[TASK REQUIREMENTS]
In the material below, find the line with "[469,198,701,211] [386,215,400,225] components" and the line with "[386,311,701,326] [386,329,476,342] (and", then output those two lines and every line between them, exactly.

··· DATA PROVIDED ···

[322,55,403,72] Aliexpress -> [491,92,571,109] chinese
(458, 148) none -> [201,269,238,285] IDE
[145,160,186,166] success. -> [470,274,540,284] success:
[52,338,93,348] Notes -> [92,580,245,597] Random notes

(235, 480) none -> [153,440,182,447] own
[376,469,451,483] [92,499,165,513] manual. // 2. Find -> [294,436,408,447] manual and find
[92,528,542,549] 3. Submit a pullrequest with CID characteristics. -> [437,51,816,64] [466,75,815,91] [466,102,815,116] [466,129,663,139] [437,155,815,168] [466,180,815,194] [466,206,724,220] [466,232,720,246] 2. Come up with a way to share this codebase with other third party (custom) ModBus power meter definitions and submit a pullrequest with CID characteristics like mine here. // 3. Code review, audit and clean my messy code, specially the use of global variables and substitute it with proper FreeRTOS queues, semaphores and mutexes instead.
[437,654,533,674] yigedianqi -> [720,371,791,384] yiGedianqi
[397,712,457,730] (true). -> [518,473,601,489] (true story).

···
··· DATA PROVIDED ···

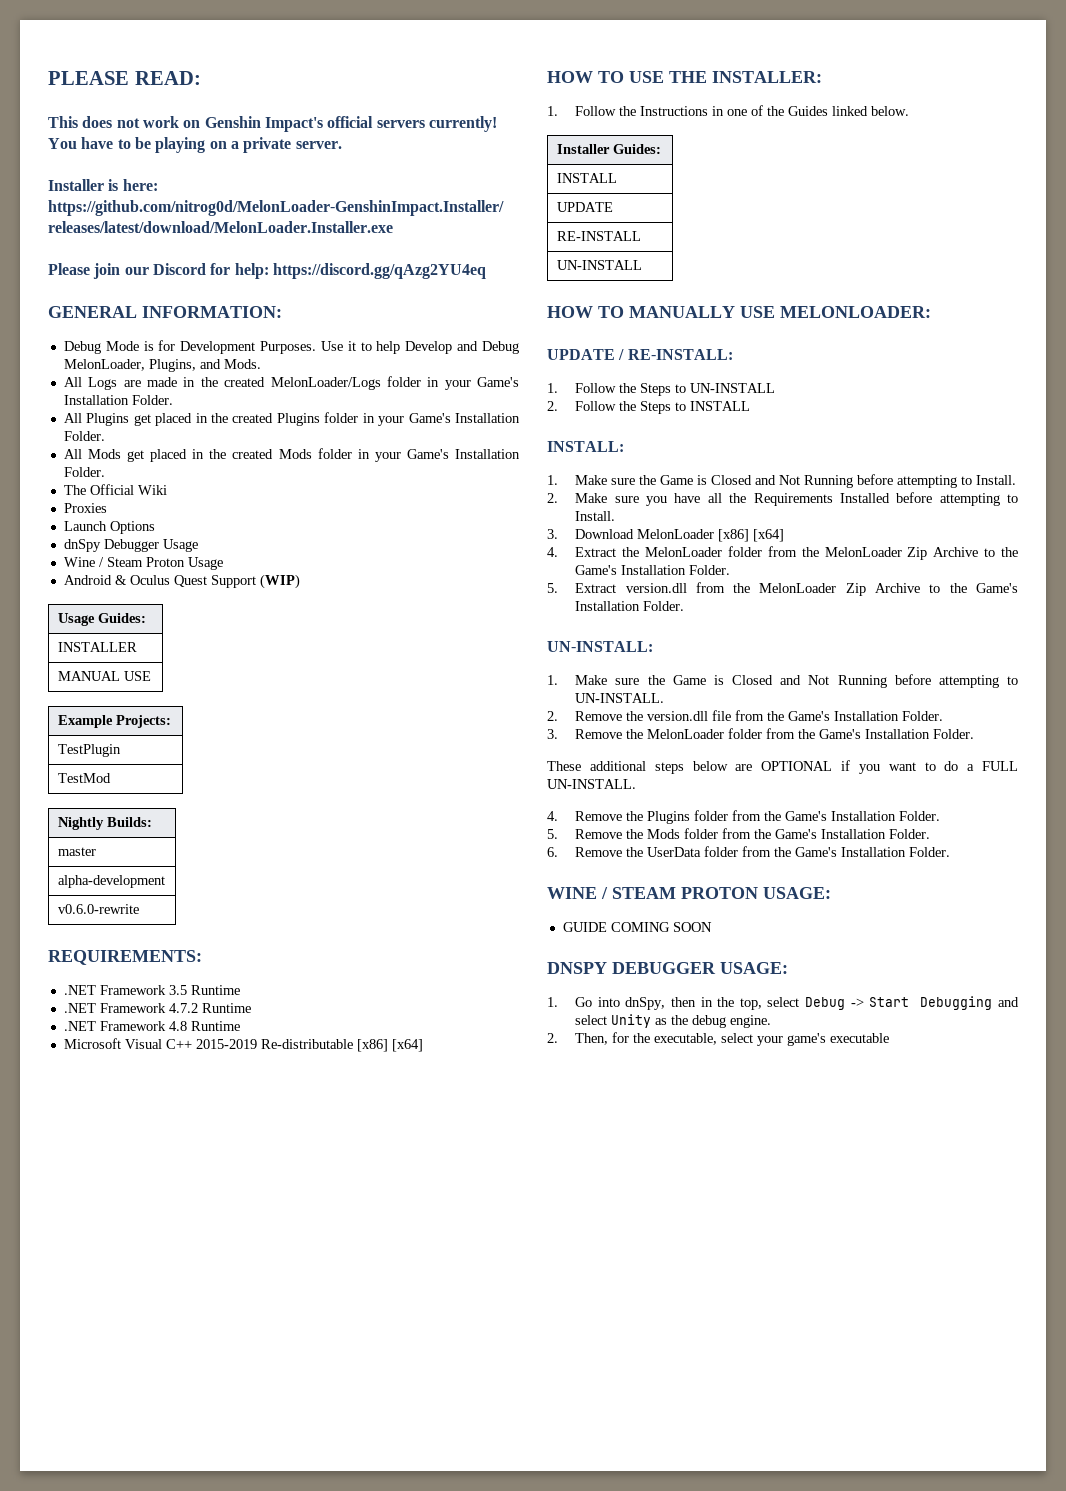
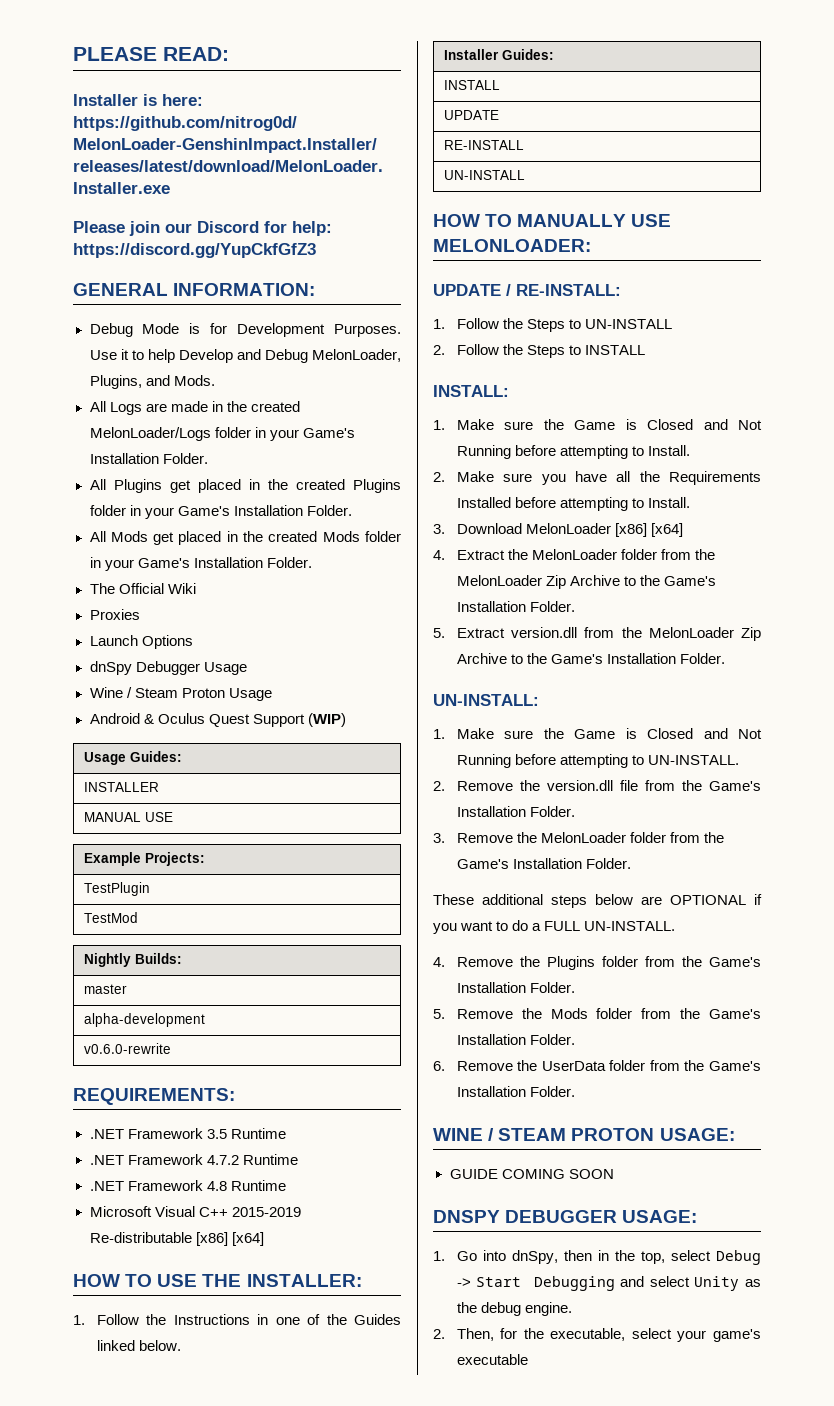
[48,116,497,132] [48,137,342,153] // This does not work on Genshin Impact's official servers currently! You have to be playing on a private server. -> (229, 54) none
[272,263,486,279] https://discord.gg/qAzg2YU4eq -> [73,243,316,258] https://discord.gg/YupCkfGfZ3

···
··· DATA PROVIDED ···

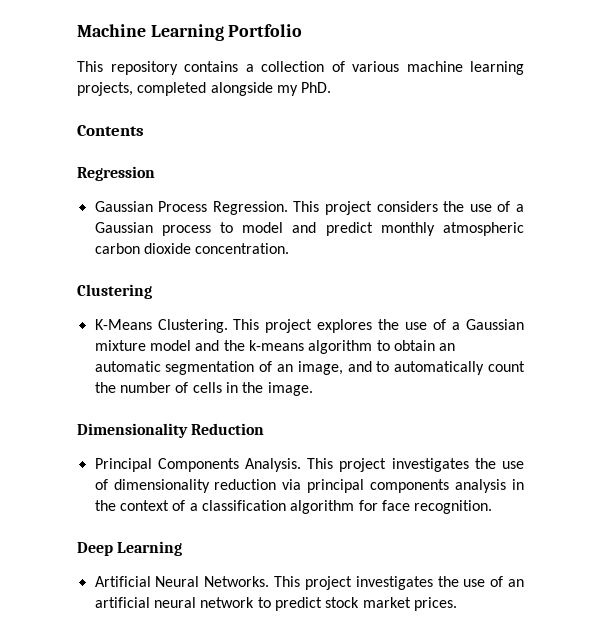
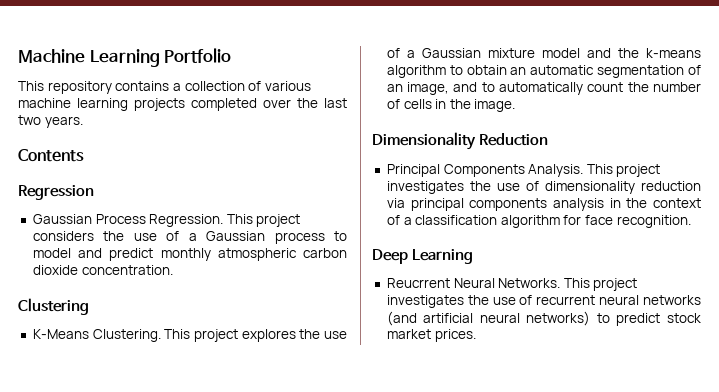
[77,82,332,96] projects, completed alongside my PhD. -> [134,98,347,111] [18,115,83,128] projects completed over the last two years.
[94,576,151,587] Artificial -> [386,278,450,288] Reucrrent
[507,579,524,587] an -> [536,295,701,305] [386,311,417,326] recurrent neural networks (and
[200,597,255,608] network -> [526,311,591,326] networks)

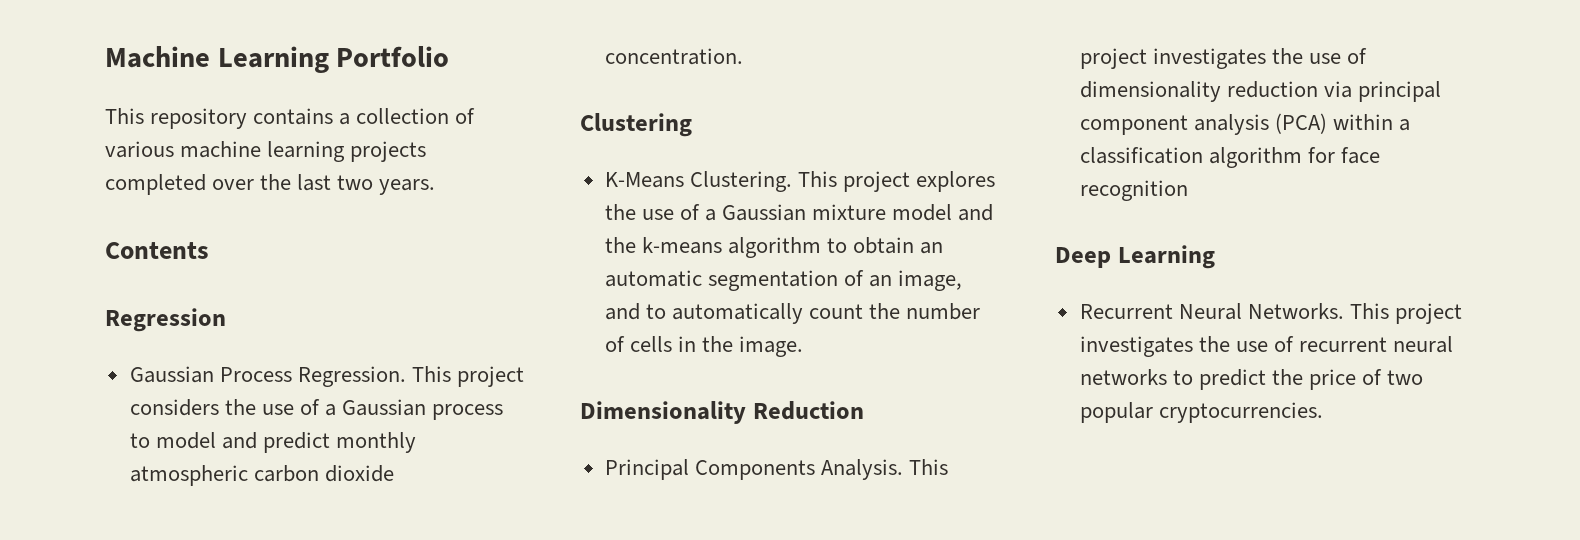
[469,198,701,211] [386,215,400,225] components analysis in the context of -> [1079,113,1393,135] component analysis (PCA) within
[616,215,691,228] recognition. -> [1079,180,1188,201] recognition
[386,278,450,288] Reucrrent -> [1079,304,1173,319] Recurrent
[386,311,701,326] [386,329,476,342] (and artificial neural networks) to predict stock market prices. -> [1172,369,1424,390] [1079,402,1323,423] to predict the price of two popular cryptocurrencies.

···

[FINAL ANSWER]
[469,198,701,211] [386,215,400,225] components analysis in the context of -> [1079,113,1393,135] component analysis (PCA) within
[616,215,691,228] recognition. -> [1079,180,1188,201] recognition
[386,278,450,288] Reucrrent -> [1079,304,1173,319] Recurrent
[386,311,701,326] [386,329,476,342] (and artificial neural networks) to predict stock market prices. -> [1172,369,1424,390] [1079,402,1323,423] to predict the price of two popular cryptocurrencies.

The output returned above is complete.